Reisen für Aussies besonders mühsam
Das Reisen in den Sechzigern war mit den heutigen Globetrottern freilich nicht zu vergleichen. Obwohl die Akteuere am Tennis-Circuit damals nicht annähernd so viel Geld verdienten, blieben ihnen zahlreiche nervende Begleiterscheinungen erspart. Passagiere marschierten seinerzeit direkt zu ihren Flugsteigen, Metalldetektoren wurden erst 1973 eingeführt. Und natürlich sah sich die Welt nicht im Würgegriff einer globalen Pandemie, die zusätzliche Hürden mit sich brachte.
Ende nicht ganz nach Plan
Selbst vergleicht Barty das Leben auf der Tour mit jenem von Sisyphos, der antiken Figur aus der griechischen Mythologie. „Profisportler verbüßen eine lebenslange Strafe, indem sie denselben Stein denselben Berg hinaufrollen. Nur sprechen wir das Urteil über uns selbst aus." Am Ende der Saison 2021 hatte die Aborigine aus dem Stamm der Ngaragu endgültig genug. Sie musste nur noch einen möglichst eleganten Abgang orchestrieren.

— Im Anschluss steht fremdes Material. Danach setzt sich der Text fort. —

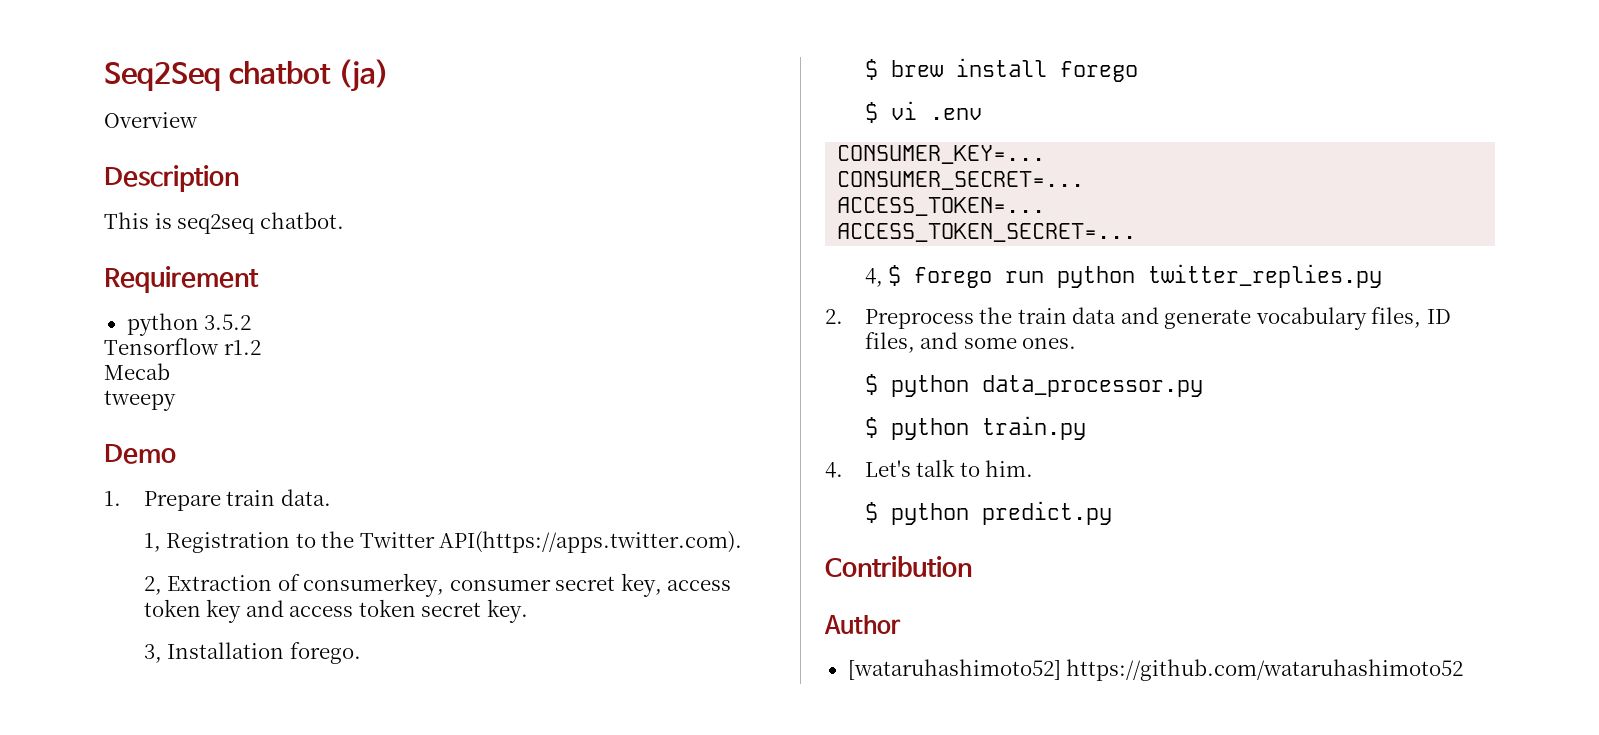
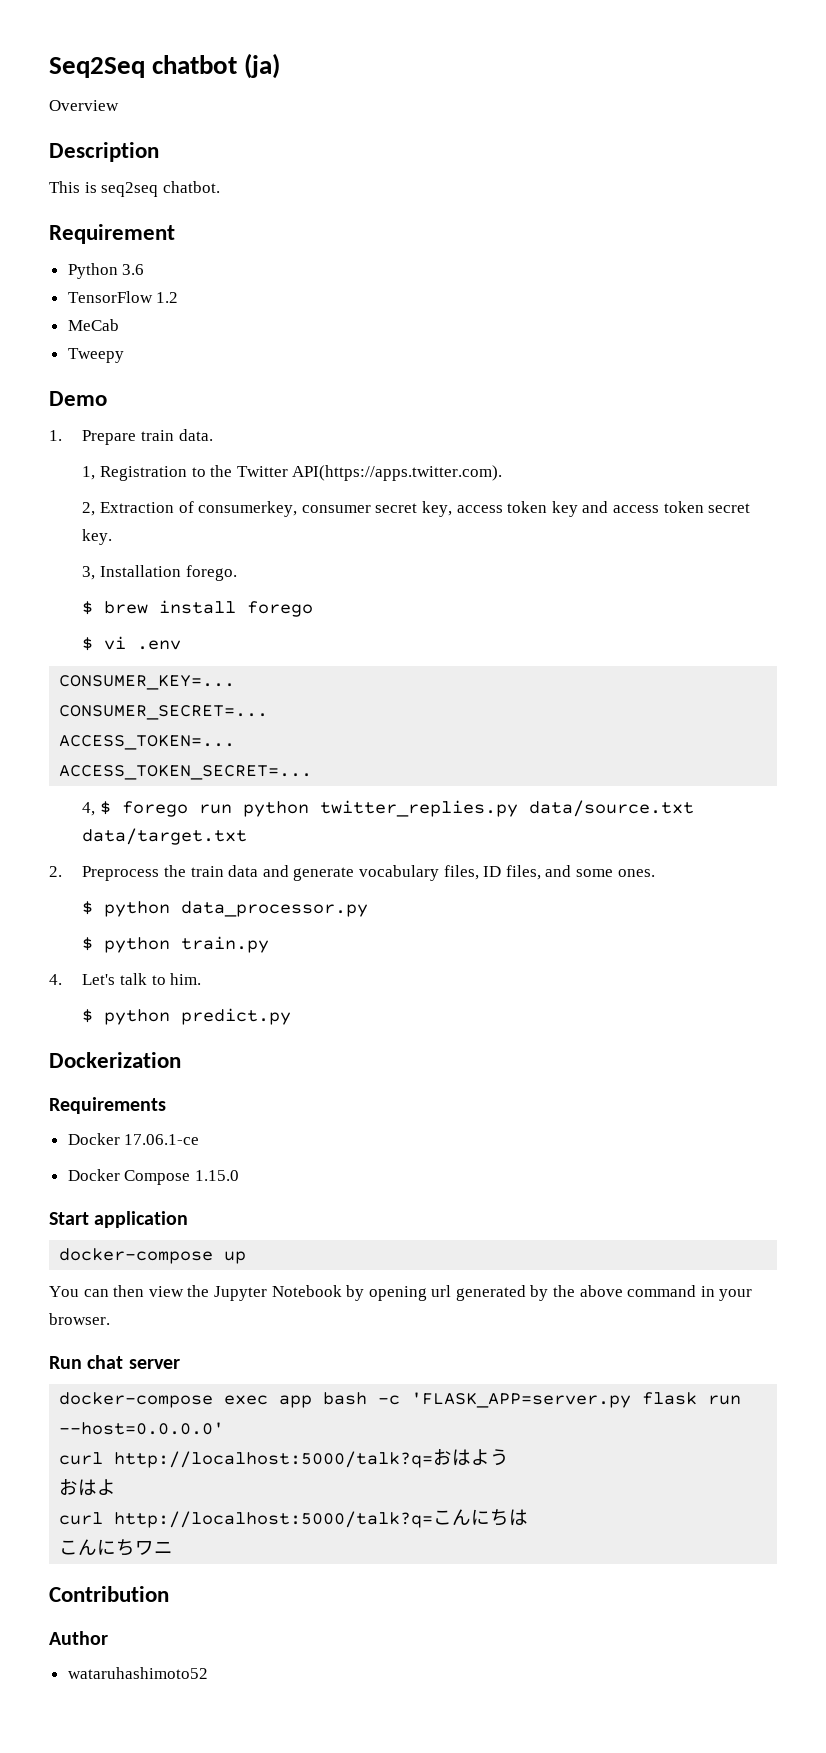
[126,313,252,336] [104,338,261,355] [104,363,170,380] [104,390,176,411] python 3.5.2 // Tensorflow r1.2 // Mecab // tweepy -> [67,263,145,279] [67,291,179,303] [67,319,119,331] [67,348,124,363] Python 3.6 // TensorFlow 1.2 // MeCab // Tweepy
(1383, 276) none -> [529,800,695,817] [82,828,248,845] data/source.txt data/target.txt
(1112, 513) none -> [49,1052,181,1068] [49,1097,166,1114] [67,1133,200,1145] [67,1169,239,1185] [49,1211,189,1228] [59,1248,247,1264] [49,1285,753,1301] [49,1313,110,1325] [49,1355,180,1369] [59,1392,742,1408] [59,1422,225,1435] [59,1449,510,1468] [59,1479,117,1496] [59,1509,529,1528] [59,1539,174,1556] // Dockerization // Requirements // Docker 17.06.1-ce // Docker Compose 1.15.0 // Start application // docker-compose up // You can then view the Jupyter Notebook by opening url generated by the above command in your browser. // Run chat server // docker-compose exec app bash -c 'FLASK_APP=server.py flask run --host=0.0.0.0' // curl http://localhost:5000/talk?q=おはよう // おはよ // curl http://localhost:5000/talk?q=こんにちは // こんにちワニ
[847,659,1464,681] [wataruhashimoto52] https://github.com/wataruhashimoto52 -> [67,1667,208,1679] wataruhashimoto52

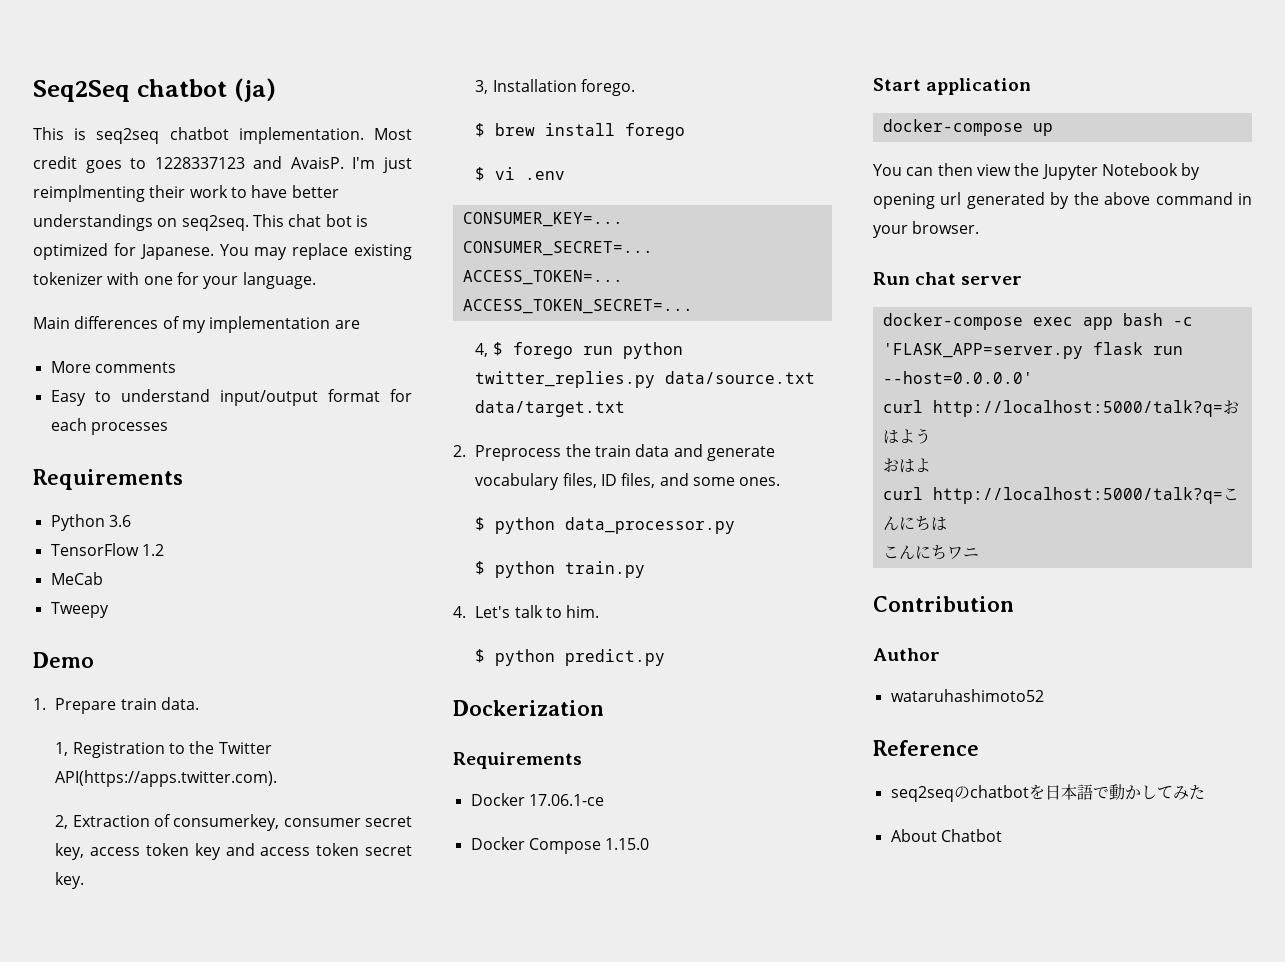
[49,100,119,111] [49,142,159,162] // Overview // Description -> (276, 90) none
[162,181,220,193] [49,224,175,244] chatbot. // Requirement -> [169,127,413,144] [33,156,412,173] [33,185,339,202] [33,214,368,231] [33,243,412,260] [33,272,316,289] [33,316,360,333] [50,361,176,373] [50,389,412,406] [50,418,168,435] [33,469,183,490] chatbot implementation. Most credit goes to 1228337123 and AvaisP. I'm just reimplmenting their work to have better understandings on seq2seq. This chat bot is optimized for Japanese. You may replace existing tokenizer with one for your language. // Main differences of my implementation are // More comments // Easy to understand input/output format for each processes // Requirements
(208, 1673) none -> [873,740,979,756] [890,784,1205,802] [890,829,1002,842] // Reference // seq2seqのchatbotを日本語で動かしてみた // About Chatbot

Eigentlich war der Rücktritt für die Qualifikationsrunde des Billie Jean King Cups im März gegen die Slowakei geplant. In Folge von Vladimir Putins Invasion der Ukraine wurde jedoch Russland vom Nationenbewerb ausgeschlossen, Australien erbte den freigewordenen Platz im Hauptfeld und rückte automatisch ins Finale im November in Glasgow auf.
Buch zur Bewusstseinsbildung
Im Juli heiratete die 26-Jährige Langzeitpartner Garry Kissick, im Januar gab sie bekannt, ihr erstes Kind zu erwarten. Freilich besteht die Möglichkeit, dass Barty danach ein neuerliches Comeback feiert. Doch allein der strukturelle Aufbau ihrer Memoiren verrät einiges über ihren Gemütszustand und warum sie sich letztlich entschied, so jung zurückzutreten.
Die meisten Biografien von Prominenten haben einen chronologischen Aufbau von der Kindheit bis zum Ruhm. Ähnlich wie bei ihrer variantenreichen Spielanlage am Tenniscourt springt Barty hingegen zwischen den kürzlichen sportlichen Erfolgen mit allen begleitenden Entbehrungen und ihren teilweise harten Jugendjahren mit diversen Belohnungen hin und her.
Das Ergebnis dieses in Worte gefassten Querschnittes aus Bartys Vierteljahrhundert auf Erden kann durchaus als Bewusstseinsbildung dienen, wie wir mit der begrenzt zur Verfügung stehenden Zeit umgehen sollten. Ergreifend erzählt diese vom Tennis getragene Reise, welchen Tribut der Sport ihrer Seele abverlangte. Puristen, die das Filzballspiel lieben, hätten natürlich gerne noch mehr von Ashleigh Barty gesehen. Ihr selbst reichte es ganz offenbar.